Greffière : Mme Jordan.
Participants à la procédure
A.A.________,
représentée par Me Mathias Eusebio, avocat,
recourante,
contre
B.A.________,
représenté par Me Christophe Schaffter, avocat,
intimé.
Objet
modification de mesures protectrices de l'union conjugale,
recours contre l'arrêt de la Cour civile du Tribunal cantonal du canton du Jura du 5 août 2014.
Faits :
A.
Par jugement sur mesures protectrices de l'union conjugale du 2 novembre 2012, B.A.________ a été astreint à verser mensuellement 1'000 fr. (allocations familiales comprises) en faveur de sa fille, née le 3 novembre 1996, et 1'600 fr. en faveur de sa femme, A.A.________.
B.
Statuant le 23 décembre 2013 sur la requête en modification déposée par B.A.________, la Juge civile du Tribunal de première instance du canton du Jura a réduit les contributions dues à 720 fr., respectivement à 1'300 fr., dès le 1
er janvier 2014.
Le 5 août 2014, sur appel de A.A.________, la Cour civile du Tribunal cantonal du canton du Jura a partiellement modifié ce jugement en arrêtant à 1'600 fr., dès le 1
er septembre 2014, les aliments en faveur de l'épouse.
C.
Par écriture du 8 septembre 2014, A.A.________ exerce un recours en matière civile, subsidiairement un recours constitutionnel, au Tribunal fédéral. Elle demande que son mari soit condamné à verser le montant de 1'600 fr. dès le 1
er janvier 2014. Elle sollicite en outre le bénéfice de l'assistance judiciaire.
L'intimé propose le rejet du recours dans la mesure de sa recevabilité. L'autorité cantonale s'en remet à justice.
Considérant en droit :
1.
La décision de modification des mesures protectrices de l'union conjugale (art. 179 CC) est une décision en matière civile au sens de l'art. 72 al. 1 LTF (ATF 133 III 393 consid. 2). Elle est finale selon l'art. 90 LTF dès lors qu'elle met fin à l'instance sous l'angle procédural (ATF 133 III 393 consid. 4).
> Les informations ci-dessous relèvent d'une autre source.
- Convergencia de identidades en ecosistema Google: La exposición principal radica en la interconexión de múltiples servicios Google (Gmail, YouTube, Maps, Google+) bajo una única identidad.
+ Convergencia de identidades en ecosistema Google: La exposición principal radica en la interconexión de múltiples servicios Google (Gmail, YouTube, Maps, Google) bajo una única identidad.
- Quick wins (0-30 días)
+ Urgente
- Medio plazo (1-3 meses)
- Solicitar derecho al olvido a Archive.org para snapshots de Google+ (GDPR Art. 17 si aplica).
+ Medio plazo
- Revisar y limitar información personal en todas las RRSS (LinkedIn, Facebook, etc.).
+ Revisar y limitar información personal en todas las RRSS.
Le recours a en outre pour objet une décision rendue par une autorité cantonale supérieure de dernière instance, statuant sur recours (art. 75 LTF), dans une affaire pécuniaire, dont la valeur litigieuse atteint 30'000 fr. (art. 51 al. 1 let. a et al. 4 LTF, art. 74 al. 1 let. b LTF). Il a été interjeté dans le délai prévu par la loi (art. 46 al. 1 let. b et 100 al. 1 LTF) par la partie qui a succombé dans ses conclusions devant l'instance précédente (art. 76 al. 1 LTF).
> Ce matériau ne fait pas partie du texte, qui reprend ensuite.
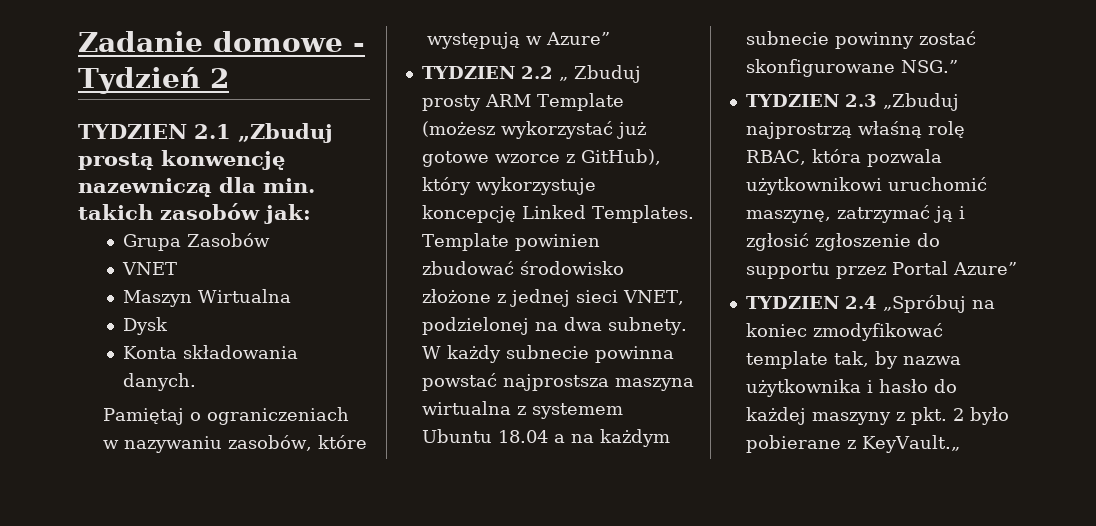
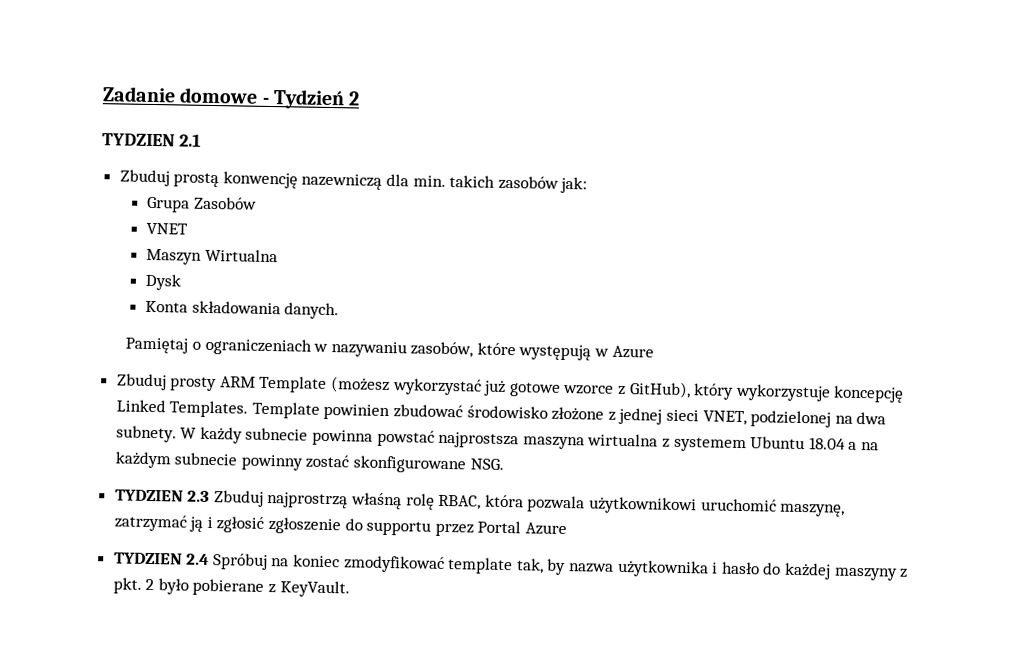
- TYDZIEN 2.1 „Zbuduj prostą konwencję nazewniczą dla min. takich zasobów jak:
+ TYDZIEN 2.1
+ Zbuduj prostą konwencję nazewniczą dla min. takich zasobów jak:
- Pamiętaj o ograniczeniach w nazywaniu zasobów, które występują w Azure”
- TYDZIEN 2.2 „ Zbuduj prosty ARM Template (możesz wykorzystać już gotowe wzorce z GitHub), który wykorzystuje koncepcję Linked Templates.
+ Pamiętaj o ograniczeniach w nazywaniu zasobów, które występują w Azure
+ Zbuduj prosty ARM Template (możesz wykorzystać już gotowe wzorce z GitHub), który wykorzystuje koncepcję Linked Templates.
- W każdy subnecie powinna powstać najprostsza maszyna wirtualna z systemem Ubuntu 18.04 a na każdym subnecie powinny zostać skonfigurowane NSG.”
+ W każdy subnecie powinna powstać najprostsza maszyna wirtualna z systemem Ubuntu 18.04 a na każdym subnecie powinny zostać skonfigurowane NSG.
- TYDZIEN 2.3 „Zbuduj najprostrzą właśną rolę RBAC, która pozwala użytkownikowi uruchomić maszynę, zatrzymać ją i zgłosić zgłoszenie do supportu przez Portal Azure”
+ TYDZIEN 2.3 Zbuduj najprostrzą właśną rolę RBAC, która pozwala użytkownikowi uruchomić maszynę, zatrzymać ją i zgłosić zgłoszenie do supportu przez Portal Azure
- TYDZIEN 2.4 „Spróbuj na koniec zmodyfikować template tak, by nazwa użytkownika i hasło do każdej maszyny z pkt. 2 było pobierane z KeyVault.„
+ TYDZIEN 2.4 Spróbuj na koniec zmodyfikować template tak, by nazwa użytkownika i hasło do każdej maszyny z pkt. 2 było pobierane z KeyVault.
Partant, le recours constitutionnel subsidiaire n'est pas ouvert (art. 113 LTF).
2.
Dès lors que les mesures protectrices de l'union conjugale sont considérées comme des mesures provisionnelles au sens de l'art. 98 LTF (ATF 133 III 393 consid. 5), seule peut être invoquée à leur encontre la violation de droits constitutionnels. Le Tribunal fédéral n'examine un tel grief que s'il a été dûment invoqué et motivé (art. 106 al. 2 LTF), à savoir exposé de manière claire et détaillée (ATF 134 I 83 consid. 3.2 et les arrêts cités).
3.
La recourante se plaint d'abord d'une violation de son droit à une décision motivée tel qu'il découle de l'art. 29 al. 2 Cst. Elle prétend ne pas saisir les raisons qui ont conduit l'autorité cantonale à fixer le point de départ de la contribution due en sa faveur au 1
er septembre 2014 et non au 1
er janvier précédent, ainsi qu'elle le requerrait dans son appel.
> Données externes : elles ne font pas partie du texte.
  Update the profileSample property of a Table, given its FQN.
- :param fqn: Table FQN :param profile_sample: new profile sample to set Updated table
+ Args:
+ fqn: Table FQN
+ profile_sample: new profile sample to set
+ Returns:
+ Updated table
3.1. Le droit d'être entendu est une garantie constitutionnelle de nature formelle, dont la violation entraîne l'annulation de la décision attaquée sans égard aux chances de succès du recours sur le fond (ATF 127 V 431 consid. 3d/aa). Ce moyen doit par conséquent être examiné en premier lieu (ATF 124 I 49 consid. 1) et avec un plein pouvoir d'examen (ATF 127 III 193 consid. 3 et la jurisprudence citée).
Le droit d'être entendu garanti par l'art. 29 al. 2 Cst. implique notamment pour l'autorité l'obligation de motiver sa décision. Selon la jurisprudence, il suffit que le juge mentionne, au moins brièvement, les motifs qui l'ont guidé et sur lesquels il a fondé sa décision, de manière à ce que l'intéressé puisse se rendre compte de la portée de celle-ci et l'attaquer en connaissance de cause (ATF 133 III 439 consid. 3.3 et les arrêts cités). L'autorité n'a pas l'obligation d'exposer et de discuter tous les faits, moyens de preuve et griefs invoqués par les parties, mais elle peut au contraire se limiter à ceux qui lui paraissent pertinents (ATF 133 I 270 consid. 3.1; 130 II 530 consid. 4.3; 126 I 97 consid. 2b).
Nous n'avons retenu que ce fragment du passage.